Kevin contends during our Tag1 Team Talks episode that the trickiest aspect of offline shared editing is garbage collection, a familiar theme from the previous two installments of this blog series. In the previous installment of this series, we spelunked into the depths of how versions operate in Yjs. Nonetheless, one of the most important considerations for editors is the ability to revert content to previous versions and save those iterations as the authoritative, most current revision.
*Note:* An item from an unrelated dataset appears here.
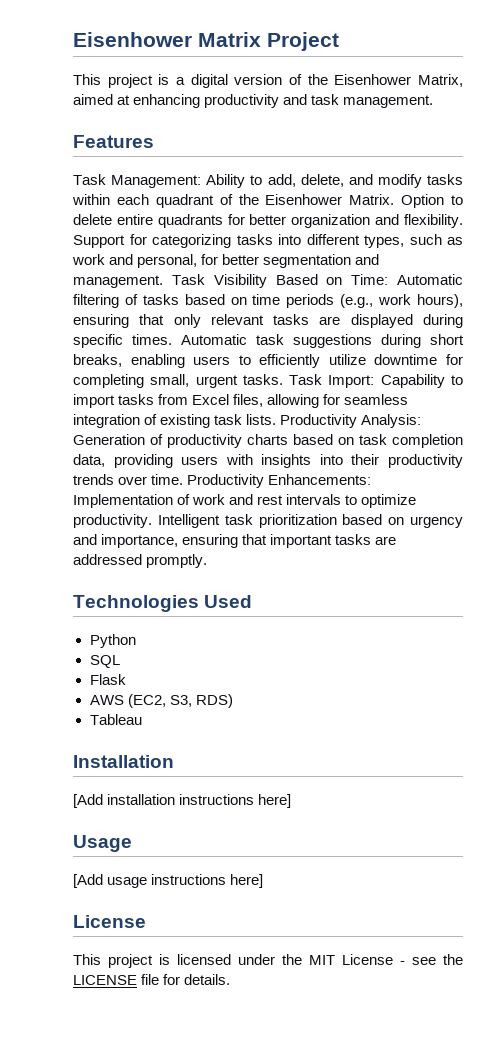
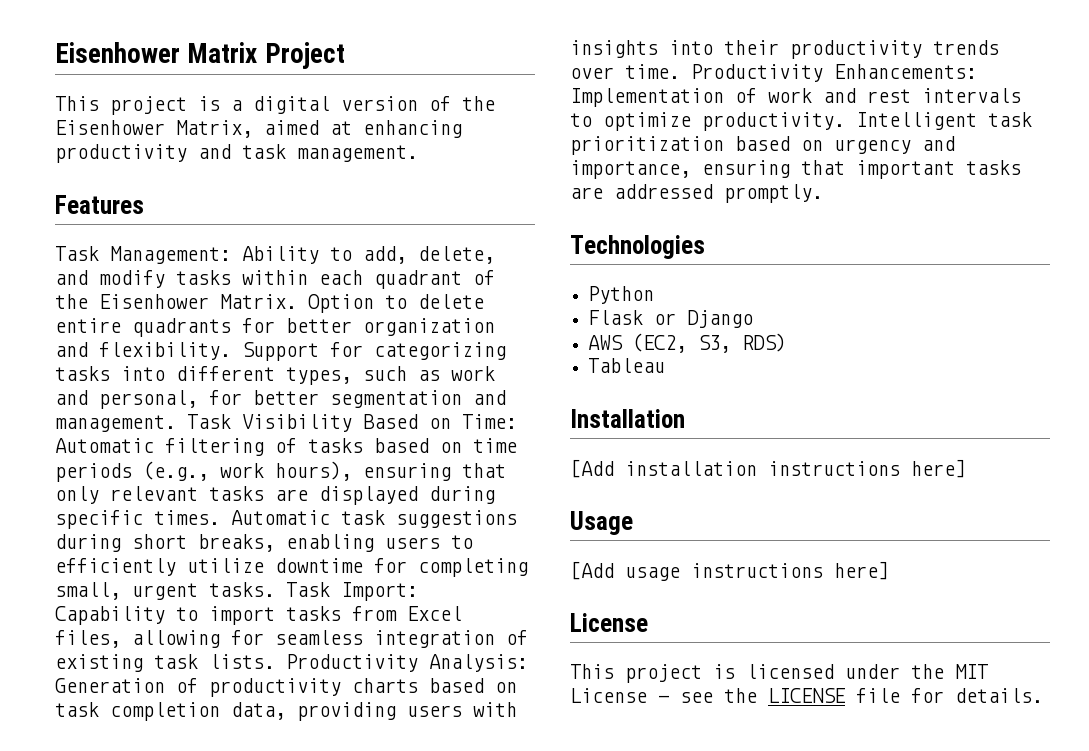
- Technologies Used
+ Technologies
- SQL
- Flask
+ Flask or Django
However, it is critical to recall that if we were to store all of the content and all of the modifications that led to the creation of that content, our documents would be oversized to the point of being unstorable. To help illustrate this situation, Kevin discusses the case of the official website for the Yjs ecosystem, Yjs.dev. Kevin admits that if he were to store all of the content that website visitors arbitrarily changed to experiment with Yjs, that document size would balloon to the point of unusability.
One particularly funny situation that Kevin illustrated is the fact that many users who visited Yjs.dev attempted to stretch Yjs to the very limits of its range of capabilities. For example, many visitors to the demoable Yjs site would repeatedly copy and paste entire Wikipedia articles into the Yjs.dev website in order to test the extremes of its performance. As soon as you delete that Wikipedia article, this is just fine from the perspective of Yjs, but after all, because of the need to allow synchronization for all collaborators, we can never truly delete this junk Wikipedia content from the document when other peers are involved.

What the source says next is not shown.